The above steps S100 to S12
5 is used to determine the acceleration state of the vehicle (acceleration determination).

Thereafter, in step S130, control unit 29 determines whether or not the back flag indicating that the vehicle is moving backward is OFF. If the back flag is OFF (S130: YES), step S1
35, if the back flag is ON (S130:
NO), and proceed to step S150.

When the back flag is OFF (S130:
In step S135 to proceed to (YES), it is determined whether or not the shift position (position) of the vehicle is the reverse position (R range) based on the detection signal (shift position information of the shift lever) read from the inhibitor switch 27.
If the position is in the R range (S135: YES),
Proceeding to step S140, if the position is in the P, N, D, 1, 2 range other than the R range (S135: N
O) Since there is no need to change the back flag, the process immediately proceeds to step S170.

In step S140, step S100
It is determined whether or not the vehicle speed S read in step S1 exceeds 0 km / h, that is, whether or not the vehicle is moving. If the vehicle speed S exceeds 0 km / h (S140: YE
S), after all, the vehicle is moving backward (R range and vehicle speed S>
0km / h), so the back flag is turned on.
(S145), and proceeds to step S170. If the vehicle speed S is 0 km / h (S140: NO), there is no need to change the back flag, so step S170 is immediately performed.
Proceed to.

On the other hand, when the back flag is ON (S13)
In step S <b> 150, the process proceeds to step S <b> 150 to determine whether the vehicle shift position (position) is other than the reverse position (R range) based on the detection signal (shift position information of the shift lever) read from the inhibitor switch 27. . Positions P, N, D, 1, 2 other than R range
In the case of the range (S150: YES), step S15
5 and if the position is in the R range (S150:
NO), since there is no need to change the back flag, the process immediately proceeds to step S170.

In step S155, step S100
It is determined whether or not the vehicle speed S read in step S1 exceeds 0 km / h, that is, whether or not the vehicle is moving. If the vehicle speed S exceeds 0 km / h (S155: YE
S), the process proceeds to step S160. If the vehicle speed S is 0 km / h (S155: NO), there is no need to change the back flag, so the process immediately proceeds to step S170.
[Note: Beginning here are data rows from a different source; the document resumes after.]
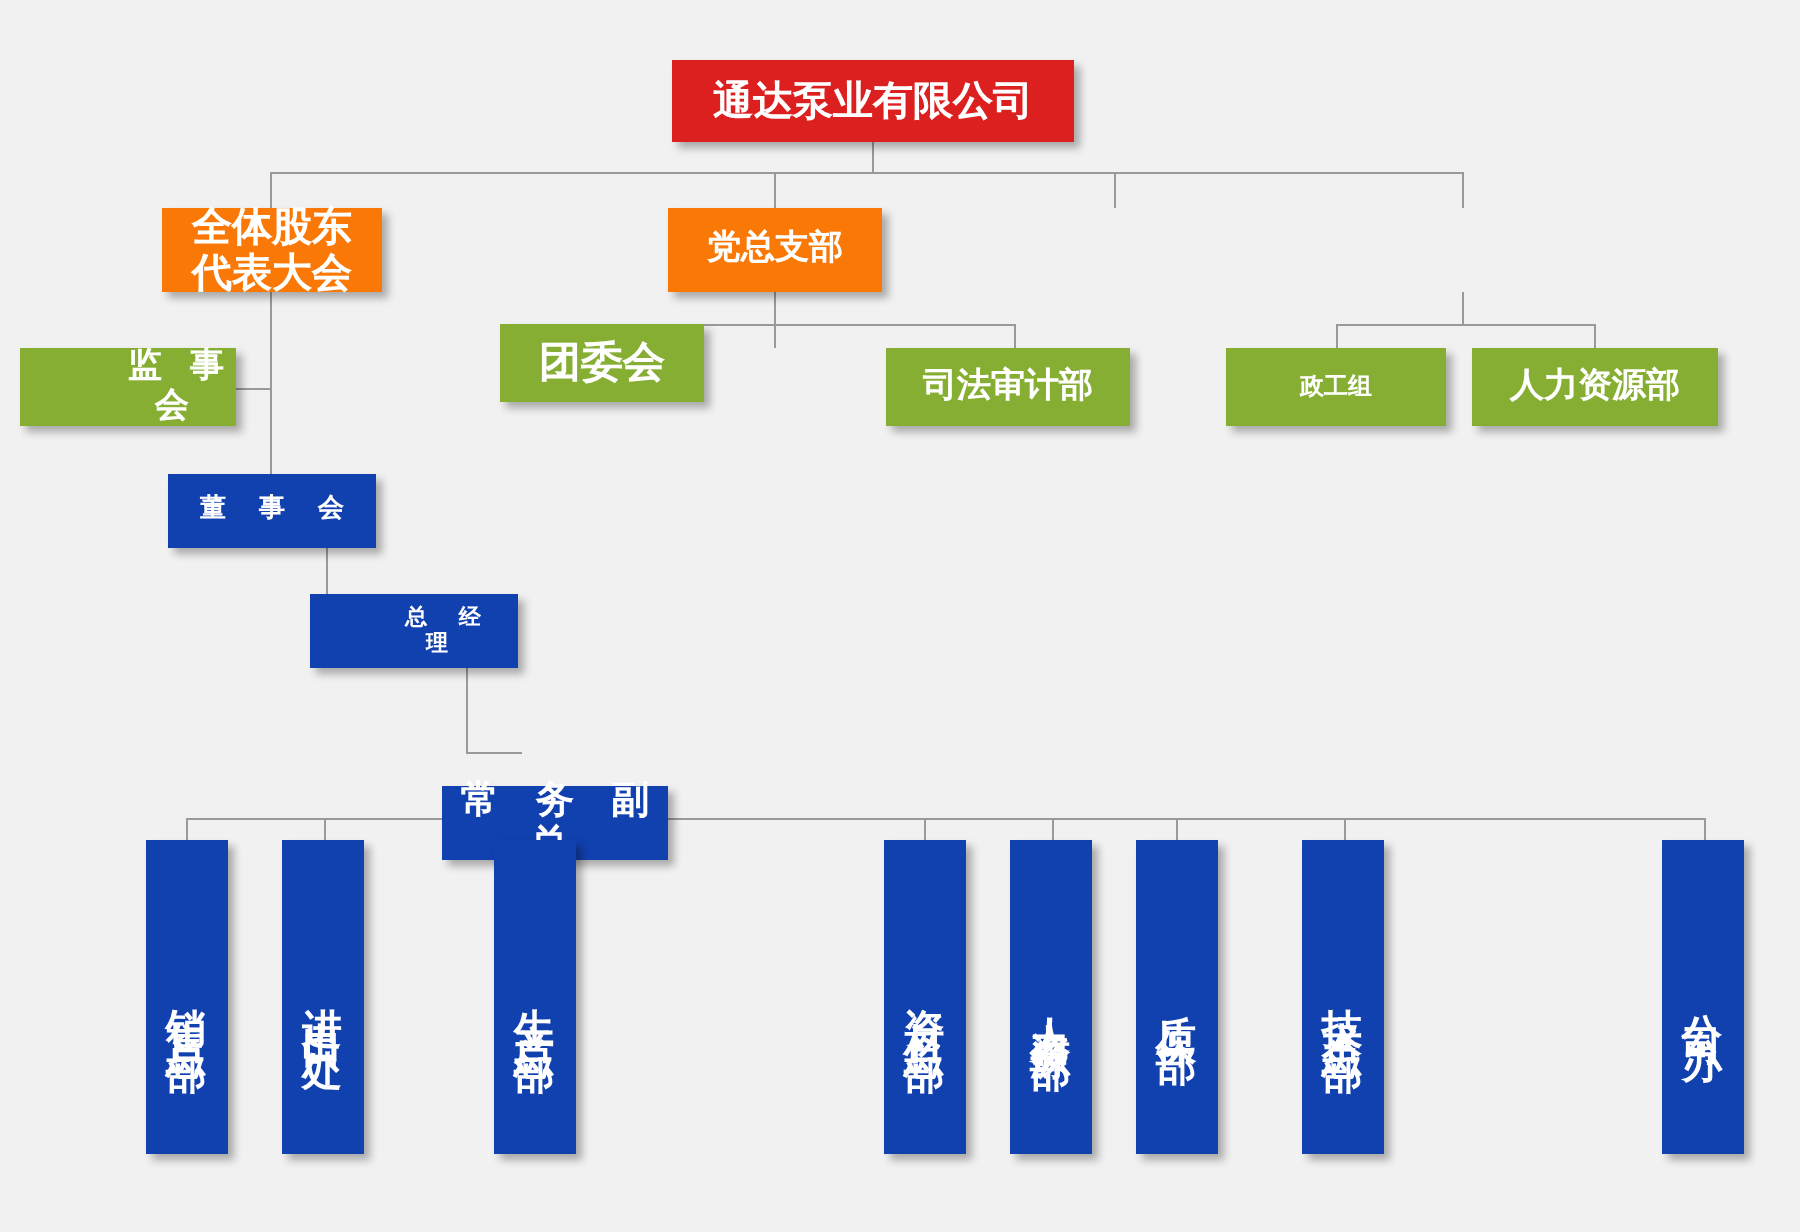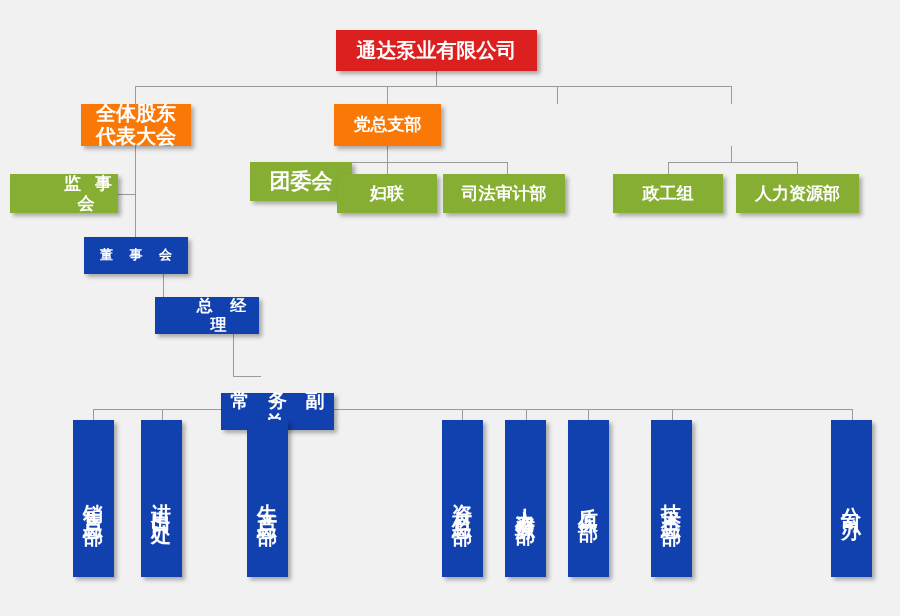"妇联" div.node { html: <div>妇联</div> -> none }
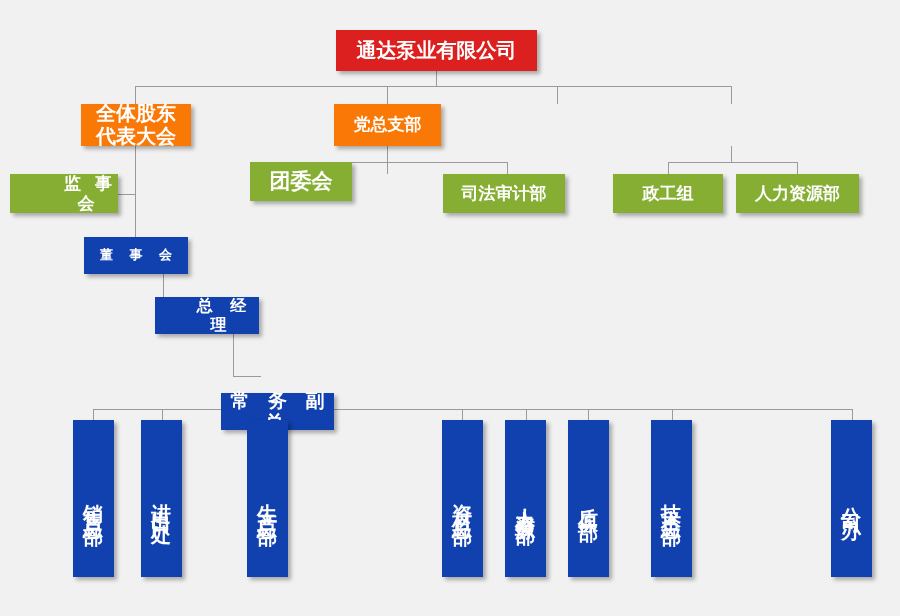"政工组" div.node { font-size: 17px -> 12px }
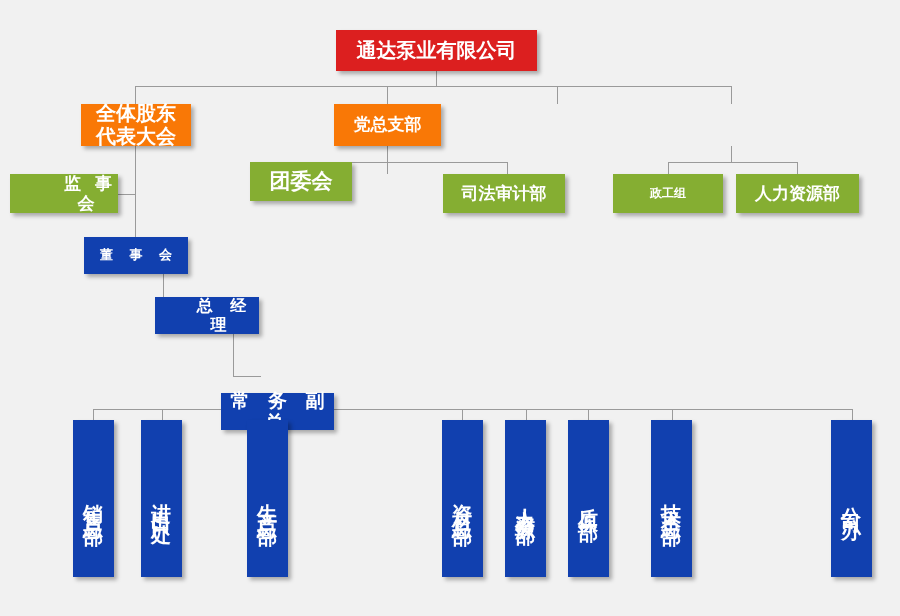"总 经 理" div.node { font-size: 16px -> 11px }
At step S160, the acceleration flag is turned on.
Determine whether or not. When the acceleration flag is ON (S1
60: YES), and eventually the vehicle is moving forward (other than the R range,
In addition, since it is determined that the vehicle speed S is greater than 0 km / h and the acceleration flag is ON, the back flag is changed to OFF (S165), and the process proceeds to step S170. If the acceleration flag is OFF (S160: NO), and the process immediately advances to step S170 because the switch is advanced only to the degree of switching and there is no need to change the back flag.

The above steps S130 to S16
According to 5, the determination of the reverse state of the vehicle (back mode determination) is performed.

Thereafter, in step S170, the control unit 29 controls the turning on / off of the headlights 1a and 1b.

More specifically, as shown in the flowchart of FIG. 3, first, a setting signal is read from the lighting switch 23 (S200). Then, based on the setting signal read from the lighting switch 23, it is determined whether the lighting switch 23 is turned on (S).
205), when the lighting switch 23 is ON (S205: YES), the headlights 1a and 1b are turned ON.
(Lit) (S210), the lighting switch 23
Is turned off (S205: NO), the headlights 1a and 1b are turned off (turned off) (S215), and the routine returns.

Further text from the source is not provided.